Las voces en el primer reparto consiguen un alto nivel de delectación lírica. El tenor Michael Fabiano compone un Riccardo arrojado, de canto enfático y apasionado, como atestigua su ardoroso y encendido, pero distanciado dúo del segundo acto con Amelia -punto nuclear del drama-, o su más extenso momento en solitario, el aria del acto tercero, “Ma se m’è forza perderti”. Exhibe un gran volumen vocal –de auténtico tenore di forza– y sobresale la belleza de su grato timbre que contrasta con el más comedido e íntimo Alfredo que le vimos hace dos meses, aunque ese exceso de exaltación le lleva a perder en ocasiones el cuidado y el detallismo de la frase.

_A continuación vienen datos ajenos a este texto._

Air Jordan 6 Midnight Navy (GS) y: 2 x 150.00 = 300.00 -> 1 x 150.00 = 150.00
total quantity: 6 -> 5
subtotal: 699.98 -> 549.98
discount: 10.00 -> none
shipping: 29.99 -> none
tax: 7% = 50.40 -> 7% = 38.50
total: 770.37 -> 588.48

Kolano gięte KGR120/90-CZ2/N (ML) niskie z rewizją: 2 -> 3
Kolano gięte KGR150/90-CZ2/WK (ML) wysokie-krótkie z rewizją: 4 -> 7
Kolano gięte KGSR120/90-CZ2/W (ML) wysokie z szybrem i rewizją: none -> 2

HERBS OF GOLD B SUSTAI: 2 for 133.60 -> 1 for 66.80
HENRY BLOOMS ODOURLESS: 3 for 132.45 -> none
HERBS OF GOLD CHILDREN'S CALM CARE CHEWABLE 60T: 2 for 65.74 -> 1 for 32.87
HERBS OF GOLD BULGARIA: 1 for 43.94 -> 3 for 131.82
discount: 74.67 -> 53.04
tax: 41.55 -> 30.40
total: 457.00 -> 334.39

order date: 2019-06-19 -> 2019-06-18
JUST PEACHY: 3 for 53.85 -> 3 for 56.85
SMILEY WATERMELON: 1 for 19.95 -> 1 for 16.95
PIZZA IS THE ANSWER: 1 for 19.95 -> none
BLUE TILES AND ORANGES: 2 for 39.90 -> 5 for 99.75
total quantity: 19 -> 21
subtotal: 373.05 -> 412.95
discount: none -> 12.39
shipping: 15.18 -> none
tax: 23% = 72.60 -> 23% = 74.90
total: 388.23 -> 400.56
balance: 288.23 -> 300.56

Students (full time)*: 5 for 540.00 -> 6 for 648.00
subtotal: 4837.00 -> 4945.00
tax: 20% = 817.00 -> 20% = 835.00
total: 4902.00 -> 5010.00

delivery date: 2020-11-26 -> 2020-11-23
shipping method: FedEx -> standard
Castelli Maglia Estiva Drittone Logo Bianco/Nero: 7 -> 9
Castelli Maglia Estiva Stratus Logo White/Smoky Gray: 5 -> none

La Amelia de la italiana Anna Pirozzi –muy recatada en escena- posee un instrumento plenamente lírico, con leves dosis oscuras de spinto para momentos de tensión dramática, como su magnífica traducción del aria del acto segundo “Eco l’orrido campo”, con un vibrante ascenso al agudo, un dramatismo que la lleva además a desplegar un canto refinado e intimista no exento de filati. Artur Rucinski, desde su anterior Germont ha demostrado una vez más unas trazas vocales que le llevan a ser con justicia uno de los mejores barítonos verdianos del momento, dando vida al más complejo Renato con un canto de gran autoridad e impecable línea, como en el aria “Eri tu”. Daniela Barcellona visita el Teatro Real con el rol de Ulrica (una hermana de Azucena de tonos mucho más sombríos), que se aleja enteramente de los postulados del repertorio operístico que más ha frecuentado, el rossiniano, pero consigue una interpretación de gran estremecimiento y carácter sombrío, con un registro grave de notable entidad. La soprano ligera Elena Sancho Pereg recrea al travestido Oscar con encantadora desenvoltura escénica y deliciosa prestación vocal en sus couplets de inspiración francesa, elevándose holgadamente en los concertantes, mientras que el resto del reparto se sitúa a buen nivel, destacando el Silvano del barítono Tomeu Bibiloni y el ácido Samuel del bajo Daniel Giulianini. Con este Ballo in maschera de auténtica raza, el coliseo de la Plaza de Oriente vuelve a aprobar con nota alta la ardua y arriesgada empresa, encarando todas las adversidades sanitarias y con la mira puesta ya en el próximo y esperado montaje de Rusalka de Dvorak.